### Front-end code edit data
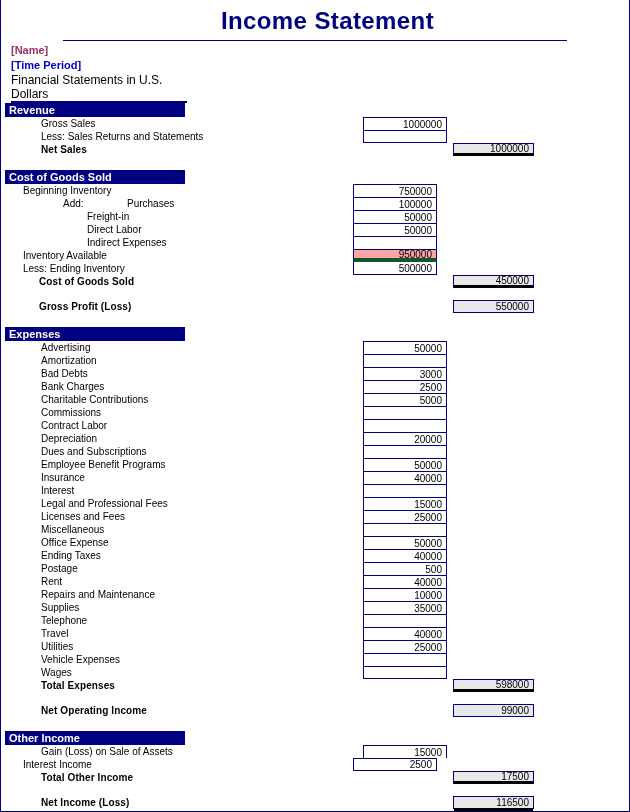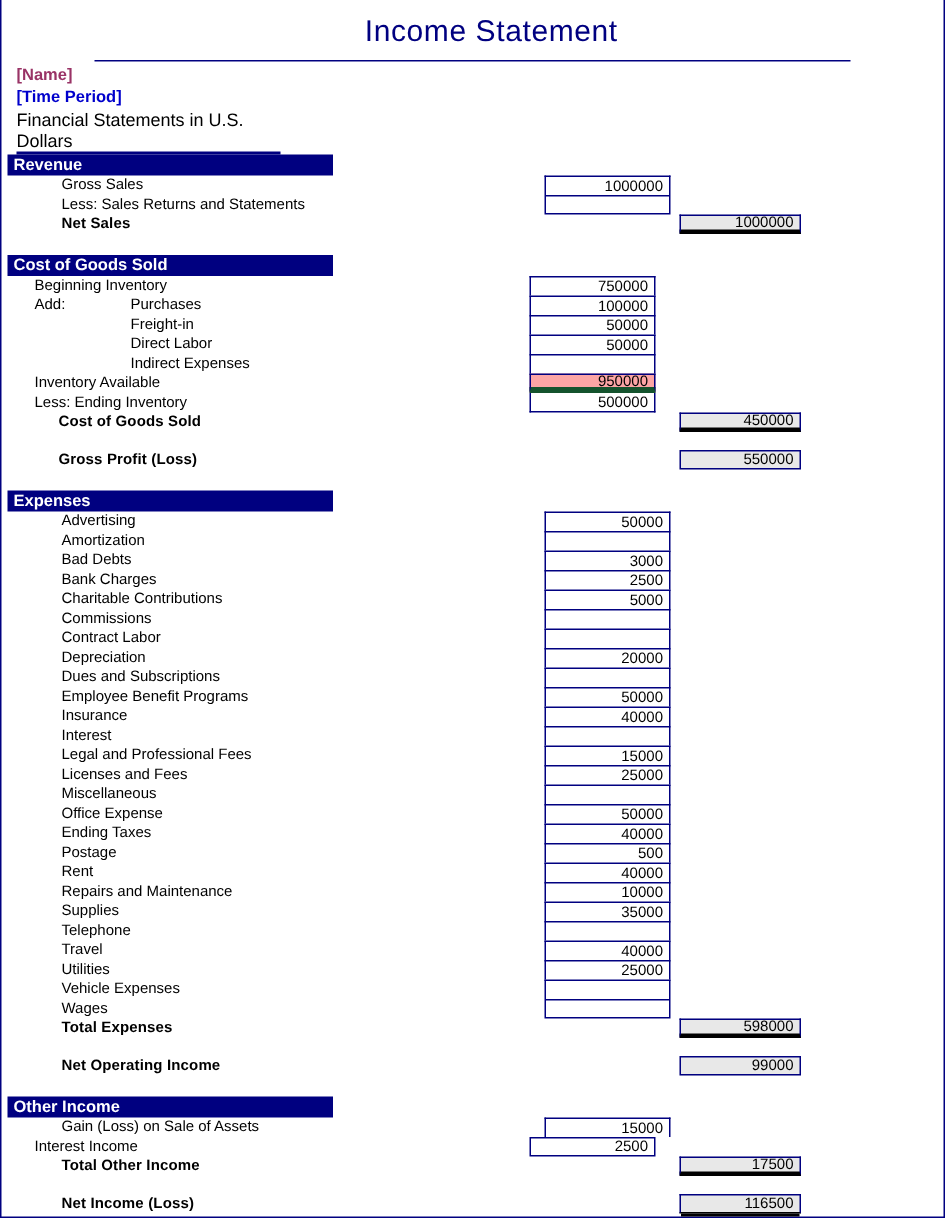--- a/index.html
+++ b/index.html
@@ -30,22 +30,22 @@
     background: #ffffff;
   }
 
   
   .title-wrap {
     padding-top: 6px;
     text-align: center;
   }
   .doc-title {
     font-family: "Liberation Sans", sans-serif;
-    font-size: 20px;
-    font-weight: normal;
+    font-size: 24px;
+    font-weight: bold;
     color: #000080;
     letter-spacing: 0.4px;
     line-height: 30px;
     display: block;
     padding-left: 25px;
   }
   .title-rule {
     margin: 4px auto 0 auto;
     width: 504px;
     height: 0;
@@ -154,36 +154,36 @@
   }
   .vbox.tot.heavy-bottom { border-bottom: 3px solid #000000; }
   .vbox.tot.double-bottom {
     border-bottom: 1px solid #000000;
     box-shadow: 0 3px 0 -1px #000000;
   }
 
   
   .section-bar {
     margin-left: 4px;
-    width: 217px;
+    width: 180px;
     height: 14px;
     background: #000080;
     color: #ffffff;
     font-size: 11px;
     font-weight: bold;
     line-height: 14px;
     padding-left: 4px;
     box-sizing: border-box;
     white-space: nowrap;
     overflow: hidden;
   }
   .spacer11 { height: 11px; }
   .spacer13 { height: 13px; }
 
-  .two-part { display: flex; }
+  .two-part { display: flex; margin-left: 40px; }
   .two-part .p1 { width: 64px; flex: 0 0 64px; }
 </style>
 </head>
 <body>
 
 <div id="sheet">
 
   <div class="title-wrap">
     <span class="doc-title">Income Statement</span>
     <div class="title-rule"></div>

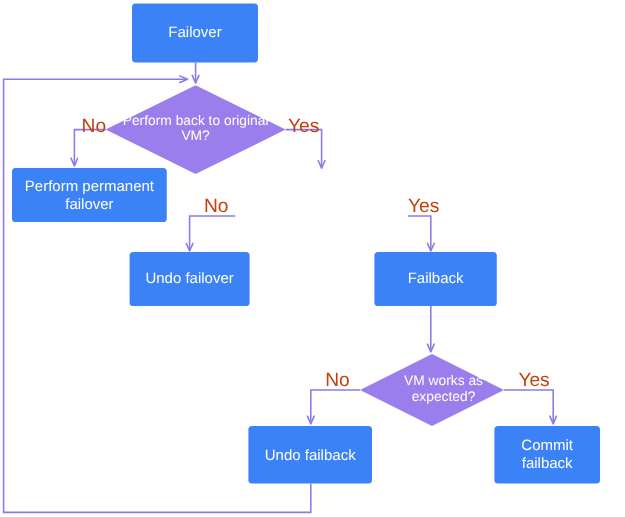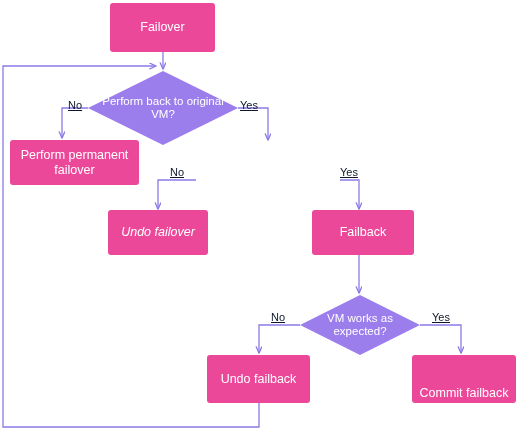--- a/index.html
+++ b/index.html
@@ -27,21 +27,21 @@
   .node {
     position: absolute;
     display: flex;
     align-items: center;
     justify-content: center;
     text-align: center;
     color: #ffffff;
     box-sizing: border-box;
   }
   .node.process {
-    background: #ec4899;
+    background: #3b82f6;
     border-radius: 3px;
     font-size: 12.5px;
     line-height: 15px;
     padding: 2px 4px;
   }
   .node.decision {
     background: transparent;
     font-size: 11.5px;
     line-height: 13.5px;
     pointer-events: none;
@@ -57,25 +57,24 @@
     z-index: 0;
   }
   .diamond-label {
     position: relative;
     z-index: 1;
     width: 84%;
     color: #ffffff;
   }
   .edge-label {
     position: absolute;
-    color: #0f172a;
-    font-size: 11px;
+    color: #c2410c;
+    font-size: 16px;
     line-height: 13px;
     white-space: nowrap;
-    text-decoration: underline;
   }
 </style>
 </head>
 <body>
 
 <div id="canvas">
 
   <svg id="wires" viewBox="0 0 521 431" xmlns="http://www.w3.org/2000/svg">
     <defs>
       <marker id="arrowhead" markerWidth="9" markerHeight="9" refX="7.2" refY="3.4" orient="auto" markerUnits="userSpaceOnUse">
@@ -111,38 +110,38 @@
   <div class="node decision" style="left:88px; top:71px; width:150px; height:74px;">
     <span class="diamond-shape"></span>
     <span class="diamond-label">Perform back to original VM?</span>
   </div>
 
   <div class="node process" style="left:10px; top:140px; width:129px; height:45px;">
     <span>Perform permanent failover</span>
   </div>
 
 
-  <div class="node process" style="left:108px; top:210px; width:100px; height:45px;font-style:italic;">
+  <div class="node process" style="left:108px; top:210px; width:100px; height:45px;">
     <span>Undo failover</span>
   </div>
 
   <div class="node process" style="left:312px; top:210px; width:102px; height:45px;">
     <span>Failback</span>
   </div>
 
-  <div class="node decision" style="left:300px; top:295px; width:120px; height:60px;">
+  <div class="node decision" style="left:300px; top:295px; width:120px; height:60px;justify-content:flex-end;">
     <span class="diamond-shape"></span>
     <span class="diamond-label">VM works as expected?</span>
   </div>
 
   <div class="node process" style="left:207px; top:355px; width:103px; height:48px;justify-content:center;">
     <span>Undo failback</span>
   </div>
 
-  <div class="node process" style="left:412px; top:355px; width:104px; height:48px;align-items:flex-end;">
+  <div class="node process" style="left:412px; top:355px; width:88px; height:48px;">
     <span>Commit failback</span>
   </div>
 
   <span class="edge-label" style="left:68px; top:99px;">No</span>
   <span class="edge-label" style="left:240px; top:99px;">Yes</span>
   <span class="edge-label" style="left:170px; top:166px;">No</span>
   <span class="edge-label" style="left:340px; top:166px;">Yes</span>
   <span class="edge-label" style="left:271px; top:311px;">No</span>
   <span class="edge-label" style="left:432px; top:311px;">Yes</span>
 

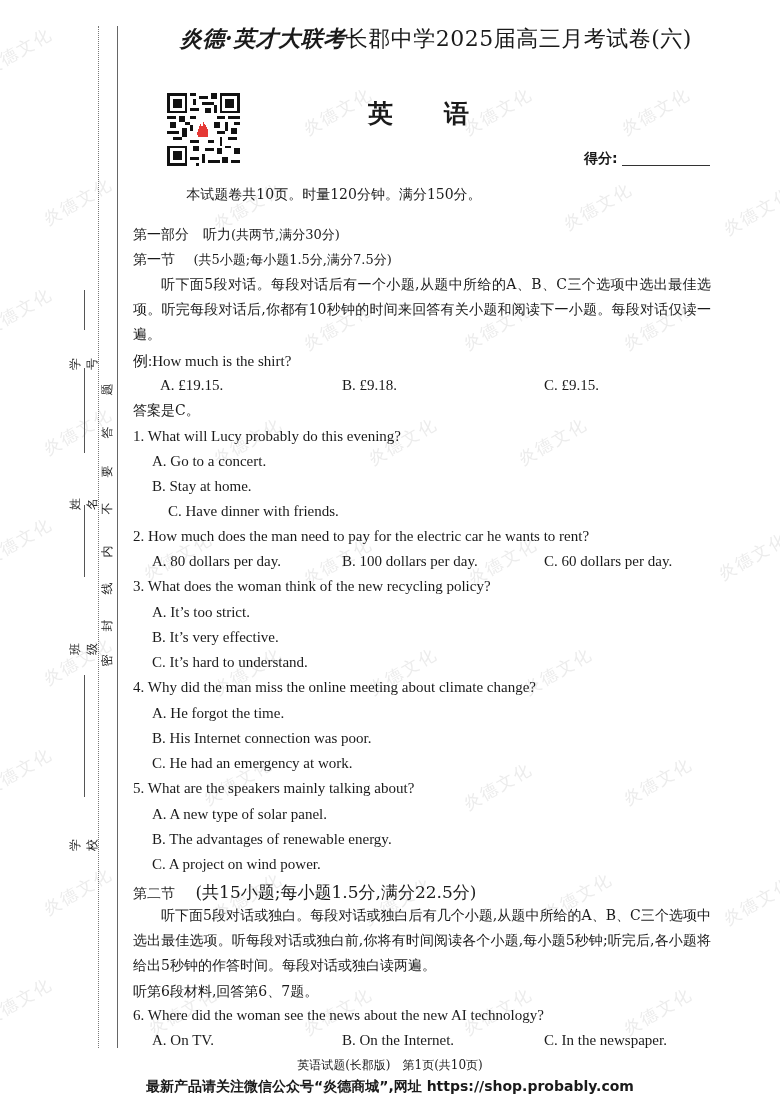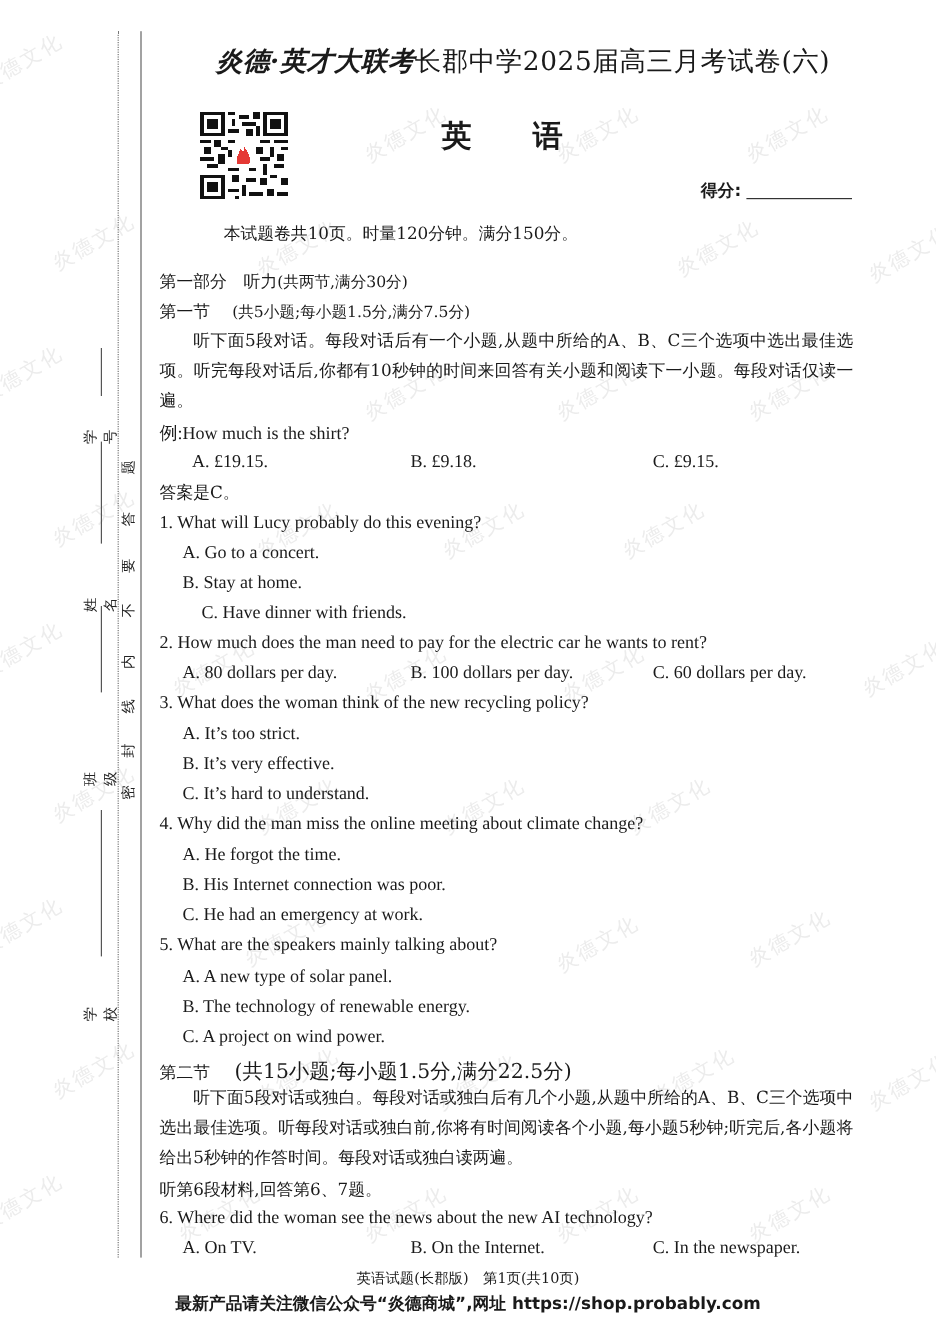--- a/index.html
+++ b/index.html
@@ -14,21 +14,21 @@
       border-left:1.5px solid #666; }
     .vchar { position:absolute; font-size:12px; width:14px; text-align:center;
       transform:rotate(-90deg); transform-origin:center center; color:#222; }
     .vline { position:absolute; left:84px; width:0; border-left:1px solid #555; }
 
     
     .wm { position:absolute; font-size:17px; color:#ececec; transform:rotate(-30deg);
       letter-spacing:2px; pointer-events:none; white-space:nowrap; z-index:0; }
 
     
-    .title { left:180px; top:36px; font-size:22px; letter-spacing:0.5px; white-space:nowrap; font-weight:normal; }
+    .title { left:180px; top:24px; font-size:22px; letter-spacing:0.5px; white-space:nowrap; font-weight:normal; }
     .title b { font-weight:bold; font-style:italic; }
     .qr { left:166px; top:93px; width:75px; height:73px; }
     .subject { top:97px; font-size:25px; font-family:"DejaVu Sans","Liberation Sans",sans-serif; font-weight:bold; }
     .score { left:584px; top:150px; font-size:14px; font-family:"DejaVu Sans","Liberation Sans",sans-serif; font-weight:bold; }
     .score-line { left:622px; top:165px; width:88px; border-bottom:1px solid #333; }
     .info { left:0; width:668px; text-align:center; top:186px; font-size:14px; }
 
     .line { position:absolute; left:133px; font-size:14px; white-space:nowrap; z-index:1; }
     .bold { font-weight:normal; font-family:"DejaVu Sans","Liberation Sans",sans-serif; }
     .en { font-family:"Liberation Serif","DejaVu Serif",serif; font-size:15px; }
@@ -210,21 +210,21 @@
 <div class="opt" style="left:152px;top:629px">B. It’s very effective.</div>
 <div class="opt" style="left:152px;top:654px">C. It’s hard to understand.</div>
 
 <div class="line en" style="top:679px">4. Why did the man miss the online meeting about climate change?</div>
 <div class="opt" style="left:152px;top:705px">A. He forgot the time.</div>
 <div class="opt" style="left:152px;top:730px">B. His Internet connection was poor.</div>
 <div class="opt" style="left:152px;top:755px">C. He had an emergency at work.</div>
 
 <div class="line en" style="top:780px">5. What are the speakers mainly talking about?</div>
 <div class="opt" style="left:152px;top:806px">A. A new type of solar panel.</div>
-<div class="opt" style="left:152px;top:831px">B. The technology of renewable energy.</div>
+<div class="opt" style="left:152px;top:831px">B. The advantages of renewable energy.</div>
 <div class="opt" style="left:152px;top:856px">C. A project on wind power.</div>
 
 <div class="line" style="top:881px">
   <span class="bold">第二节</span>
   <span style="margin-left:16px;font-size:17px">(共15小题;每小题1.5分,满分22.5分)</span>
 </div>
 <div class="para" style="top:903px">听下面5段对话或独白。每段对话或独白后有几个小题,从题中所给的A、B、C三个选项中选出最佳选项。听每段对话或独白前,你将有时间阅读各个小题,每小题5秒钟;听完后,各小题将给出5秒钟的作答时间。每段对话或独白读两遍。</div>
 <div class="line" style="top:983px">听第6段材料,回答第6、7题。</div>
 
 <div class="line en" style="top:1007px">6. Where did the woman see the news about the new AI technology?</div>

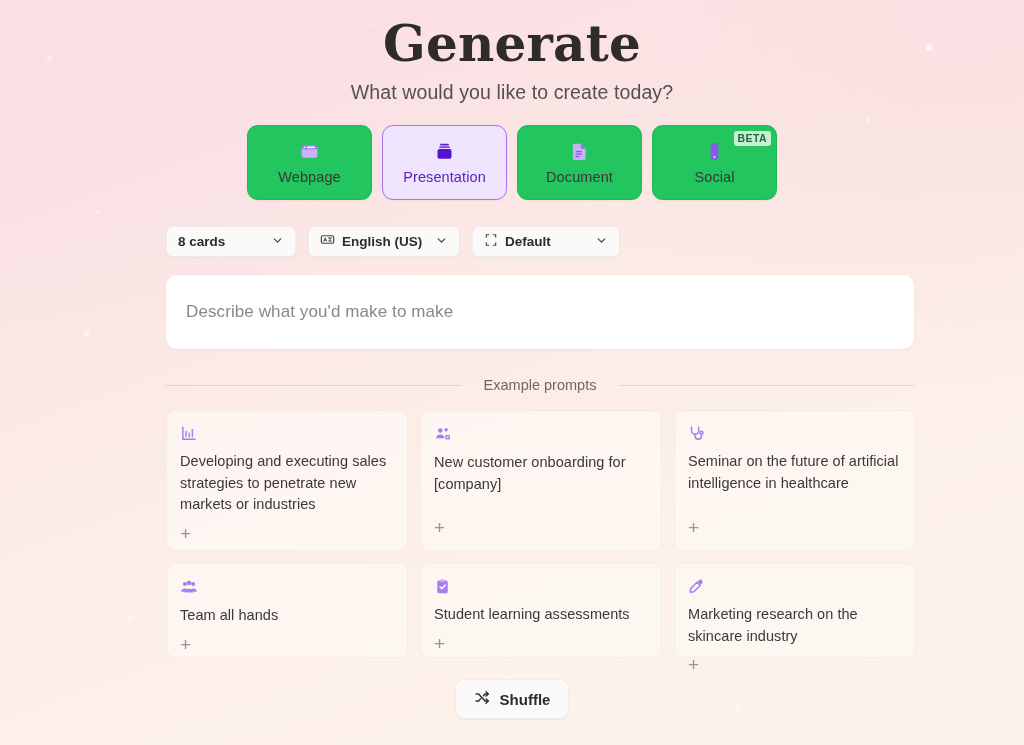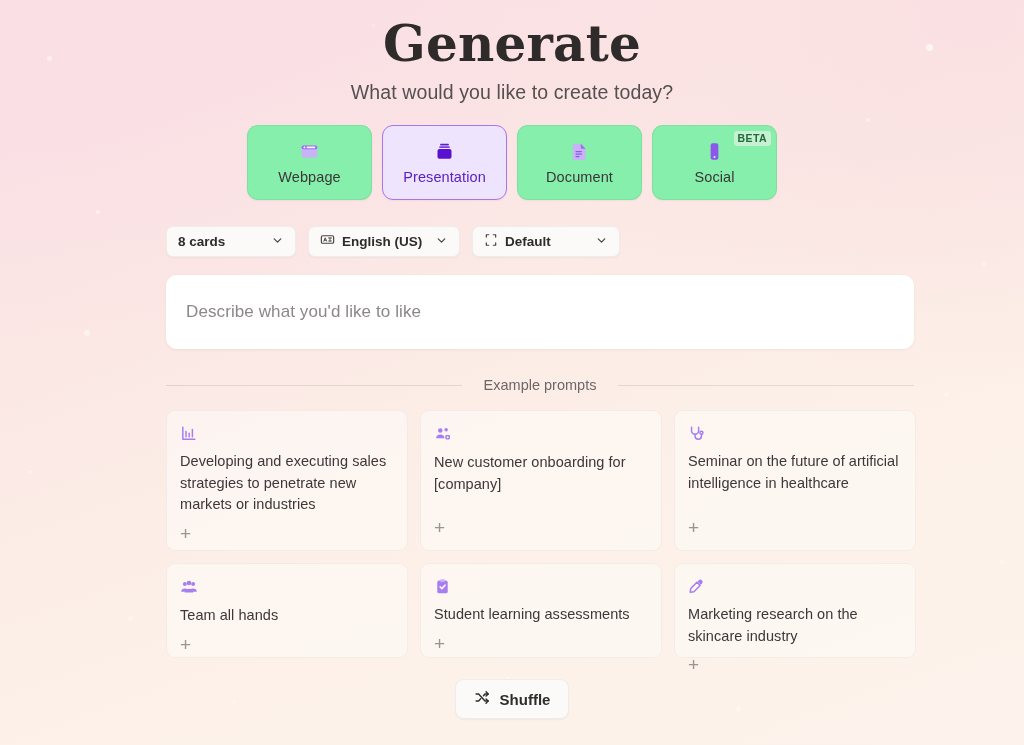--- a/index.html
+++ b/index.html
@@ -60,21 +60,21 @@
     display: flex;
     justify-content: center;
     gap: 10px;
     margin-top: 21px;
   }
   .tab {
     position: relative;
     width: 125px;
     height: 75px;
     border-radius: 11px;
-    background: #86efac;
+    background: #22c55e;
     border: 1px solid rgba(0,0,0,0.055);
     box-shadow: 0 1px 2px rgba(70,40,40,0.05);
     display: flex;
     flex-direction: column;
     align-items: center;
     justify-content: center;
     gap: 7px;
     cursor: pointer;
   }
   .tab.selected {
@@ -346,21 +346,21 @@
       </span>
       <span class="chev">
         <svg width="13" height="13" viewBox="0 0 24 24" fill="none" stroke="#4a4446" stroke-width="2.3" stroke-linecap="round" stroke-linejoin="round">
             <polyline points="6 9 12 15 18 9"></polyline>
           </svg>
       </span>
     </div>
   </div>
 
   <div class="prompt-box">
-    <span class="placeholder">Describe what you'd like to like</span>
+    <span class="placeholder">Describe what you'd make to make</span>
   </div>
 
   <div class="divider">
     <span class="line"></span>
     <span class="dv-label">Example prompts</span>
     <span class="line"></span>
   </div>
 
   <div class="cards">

### Activity
Please reproduce, word for word, every line from the first line of the records above through the line containing "display: block;", and leave out the pictures.

### Answer to this exercise
--- a/index.html
+++ b/index.html
@@ -30,22 +30,22 @@
     background: #ffffff;
   }
 
   
   .title-wrap {
     padding-top: 6px;
     text-align: center;
   }
   .doc-title {
     font-family: "Liberation Sans", sans-serif;
-    font-size: 20px;
-    font-weight: normal;
+    font-size: 24px;
+    font-weight: bold;
     color: #000080;
     letter-spacing: 0.4px;
     line-height: 30px;
     display: block;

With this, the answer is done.